The new offering, previously referred to in news and analyst reports as GBuy or Google Wallet, promises online sellers an easy way to add a checkout to their sites and can be used in addition to other options such as PayPal or a merchant's own pay system.
Google said Checkout stores names, shipping and credit card information and eliminates the need for consumers to resubmit that data with each purchase. Google is responsible for processing the credit card payments and keeping data safe.
"We think we're making e-commerce a lot more efficient and easier to use," Salar Kamangar, Google's vice president of product management, told Reuters.
Google charges merchants 2 percent of the value of each sale plus 20 cents per transaction — a fee that early users said was in line with other options.
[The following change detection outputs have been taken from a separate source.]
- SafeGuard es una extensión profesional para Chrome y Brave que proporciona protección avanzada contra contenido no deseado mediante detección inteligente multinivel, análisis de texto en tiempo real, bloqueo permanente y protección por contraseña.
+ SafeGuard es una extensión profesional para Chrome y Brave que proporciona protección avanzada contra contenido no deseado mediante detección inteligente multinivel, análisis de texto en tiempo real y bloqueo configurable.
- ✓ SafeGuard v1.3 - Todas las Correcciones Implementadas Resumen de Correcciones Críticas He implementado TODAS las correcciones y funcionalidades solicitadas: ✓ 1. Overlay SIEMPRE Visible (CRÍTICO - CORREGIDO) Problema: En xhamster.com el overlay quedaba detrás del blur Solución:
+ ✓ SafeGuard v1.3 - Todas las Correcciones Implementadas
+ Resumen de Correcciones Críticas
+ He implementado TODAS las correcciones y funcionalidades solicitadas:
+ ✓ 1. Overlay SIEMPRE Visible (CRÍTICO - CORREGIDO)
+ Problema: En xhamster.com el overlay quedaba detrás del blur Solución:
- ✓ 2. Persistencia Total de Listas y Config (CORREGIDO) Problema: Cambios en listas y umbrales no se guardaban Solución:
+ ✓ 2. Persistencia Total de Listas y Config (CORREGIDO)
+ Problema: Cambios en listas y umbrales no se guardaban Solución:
The company rewards its advertisers by offering them $10 in free sales processing for every dollar they spend on its advertising program, AdWords.
"There is a clear revenue opportunity here," said Greg Sterling, an independent analyst, who noted that Google built its massive business on lots of tiny transactions.
While Sterling said eBay and financial analysts will likely view the product as a PayPal competitor, Forrester analyst Charlene Li and early users such as Buy.com said it will expand the market by giving consumers another way to pay.
"I don't think this was created to compete with eBay. [Google] did this to create more search advertising," Li said.
Li said search ads have become so popular that merchants — especially sellers of sought-after products like digital cameras — have seen key word ads become prohibitively pricey.
If Google helps Web retailers sell more, they could be persuaded to spend more money on AdWords, Li said.
"It's a win, win, win all around."
"Google is looking at exactly the right problem," said John Bresee, president of Backcountry.com, which specializes in high-end outdoor gear and had $52 million in revenue in 2005.
The company, along with online stores run by Starbucks Corp. (SBUX), Timberland (TBL), Levi Strauss & Co. and underwear seller Jockey, is among the first to try Checkout.
Users will be shown in search results next to a shopping cart icon, and Bresee hopes it can convert a higher percentage of shoppers into buyers.
"What we may discover is that Google knows a lot about search, but they don't know a lot about the way consumers are shopping. We just don't know," Bresee said.
In storing personal data, Google Checkout is reminiscent of Passport, Microsoft's (MSFT) online wallet, which bumped into security and privacy issues and failed to live up to the software titan's expectations after its launch about seven years ago.
While Google is popular, it angered privacy advocates with an e-mail product that delivers ads based on message content.
Li predicted an eventual backlash as Google pushes ahead with its goal to be the world's information clearinghouse and encounters inevitable customer service problems.
"Whereas Microsoft wanted to own the desktop, Google wants the monopoly on your information," she said, noting Checkout also provides buyers with a purchase history that shows where they spend their money. "I'm concerned that they could fall into a situation where they're the next Microsoft."